🤖 AI Summary
Cross-corpus speech emotion recognition suffers from unstable acoustic features and limited generalizability due to speaker variability, domain shift, and heterogeneous recording conditions. To address this, we propose a contrastive learning framework anchored on articulatory mouth movements—introducing physiologically interpretable articulatory dynamics as the core alignment signal for cross-domain emotional representation, replacing conventional acoustic feature alignment. Our method integrates lip-motion modeling, acoustic-visual disentangled representation learning, and joint contrastive training across multiple corpora (CREMA-D and MSP-IMPROV). Experimental results demonstrate substantial improvements in cross-corpus emotion recognition accuracy, validating that mouth articulation provides a stable, consistent, and generalizable cue for emotion representation. This work establishes a novel paradigm for unsupervised cross-domain speech emotion recognition grounded in articulatory physiology.
📝 Abstract
Cross-corpus speech emotion recognition (SER) plays a vital role in numerous practical applications. Traditional approaches to cross-corpus emotion transfer often concentrate on adapting acoustic features to align with different corpora, domains, or labels.

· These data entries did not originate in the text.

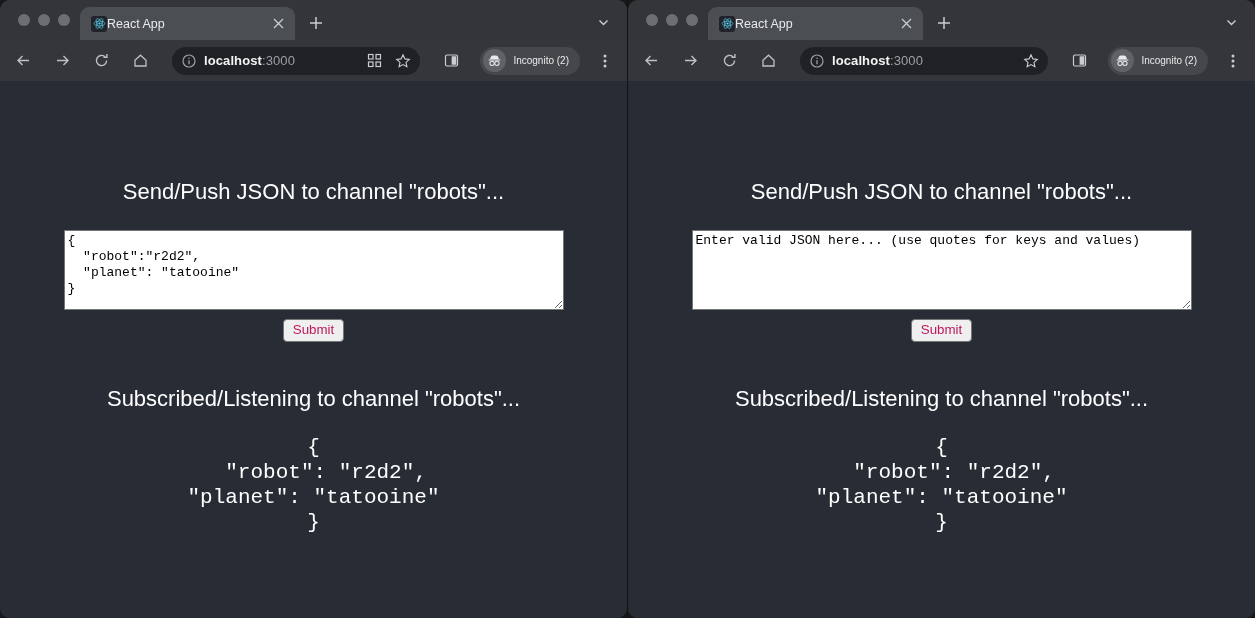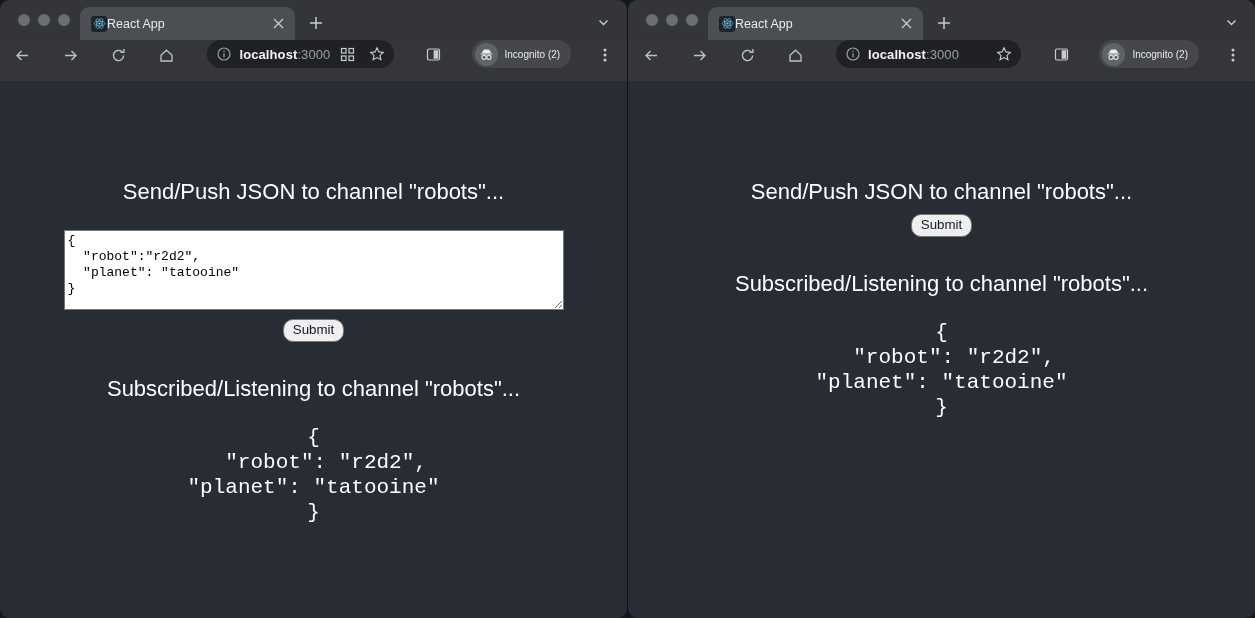--- a/index.html
+++ b/index.html
@@ -85,9 +85,9 @@
   .toolbar {
     height: 41px;
     background: #35363a;
-    display: flex; align-items: flex-start;
+    display: flex; align-items: center;
     padding: 0 9px 0 8px;
-    gap: 18px;
+    gap: 9px;
     flex: 0 0 auto;
   }
   .navbtn {

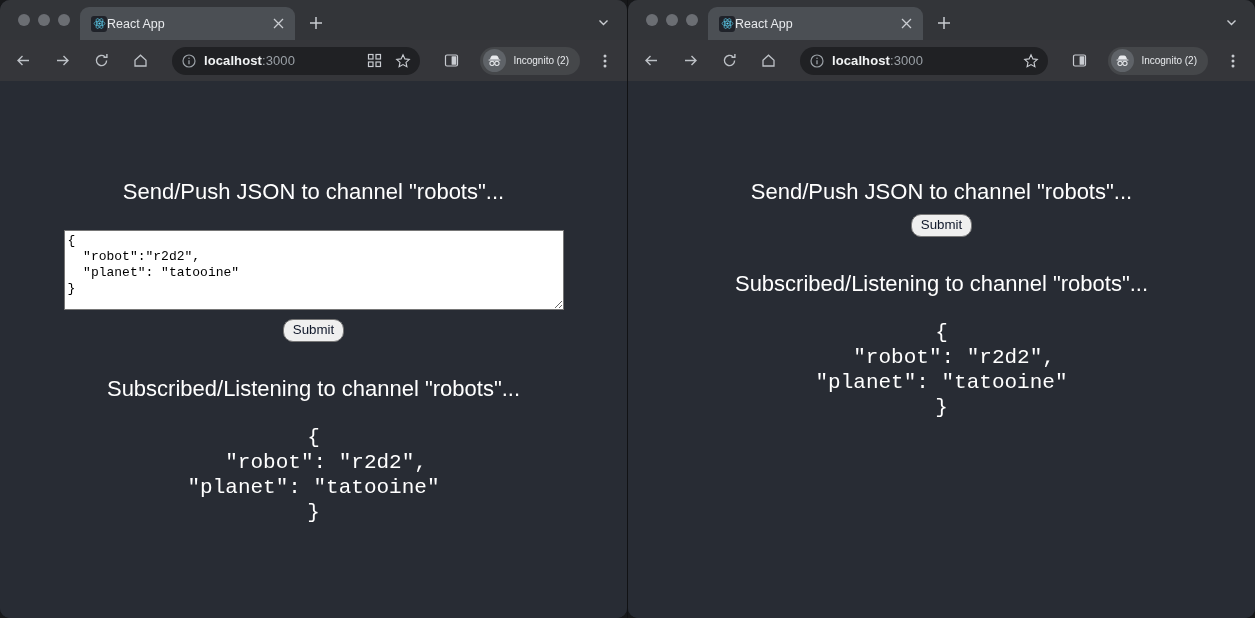--- a/index.html
+++ b/index.html
@@ -466,6 +466,7 @@
 
     <div class="page">
       <h2 class="app-heading heading-send">Send/Push JSON to channel "robots"...</h2>
+      <textarea class="json-input" spellcheck="false" placeholder="Enter valid JSON here... (use quotes for keys and values)" style=""></textarea>
       <button class="submit-btn">Submit</button>
       <h2 class="app-heading heading-sub">Subscribed/Listening to channel "robots"...</h2>
       <div class="output">{

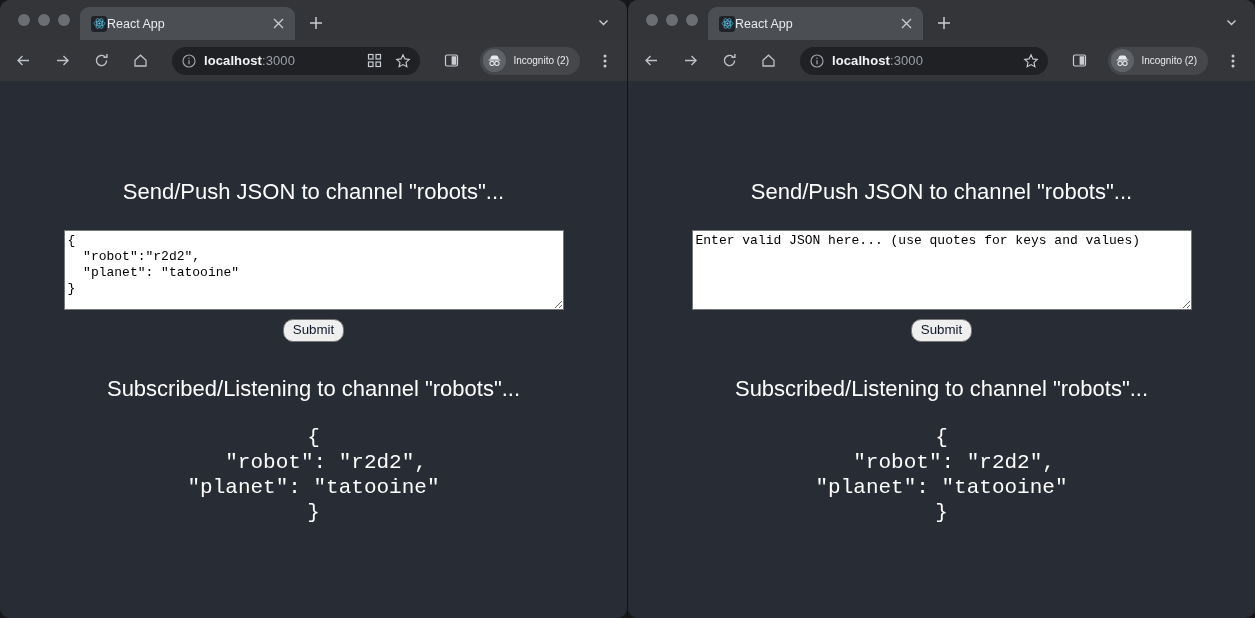--- a/index.html
+++ b/index.html
@@ -193,10 +193,10 @@
     margin-top: 9px;
     font-family: "Liberation Sans", sans-serif;
     font-size: 13.3px;
-    color: #0f172a;
+    color: #be185d;
     background: #efefef;
     border: 1px solid #767676;
-    border-radius: 10px;
+    border-radius: 4px;
     padding: 2px 9px 3px 9px;
     line-height: 16px;
   }

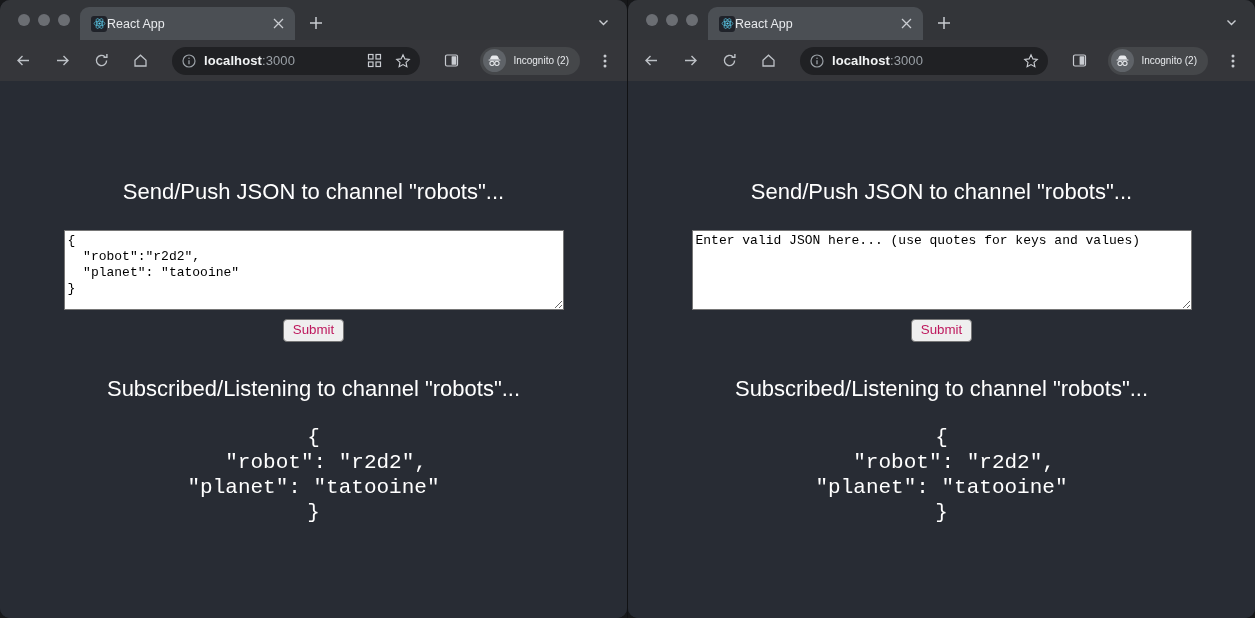--- a/index.html
+++ b/index.html
@@ -168,7 +168,7 @@
     line-height: 1.2;
   }
   .heading-send { margin-top: 98px; }
-  .heading-sub  { margin-top: 34px; }
+  .heading-sub  { margin-top: 44px; }
 
   .json-input {
     width: 500px;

However, acoustic features are inherently variable and error-prone due to factors like speaker differences, domain shifts, and recording conditions. To address these challenges, this study adopts a novel contrastive approach by focusing on emotion-specific articulatory gestures as the core elements for analysis. By shifting the emphasis on the more stable and consistent articulatory gestures, we aim to enhance emotion transfer learning in SER tasks. Our research leverages the CREMA-D and MSP-IMPROV corpora as benchmarks and it reveals valuable insights into the commonality and reliability of these articulatory gestures. The findings highlight mouth articulatory gesture potential as a better constraint for improving emotion recognition across different settings or domains.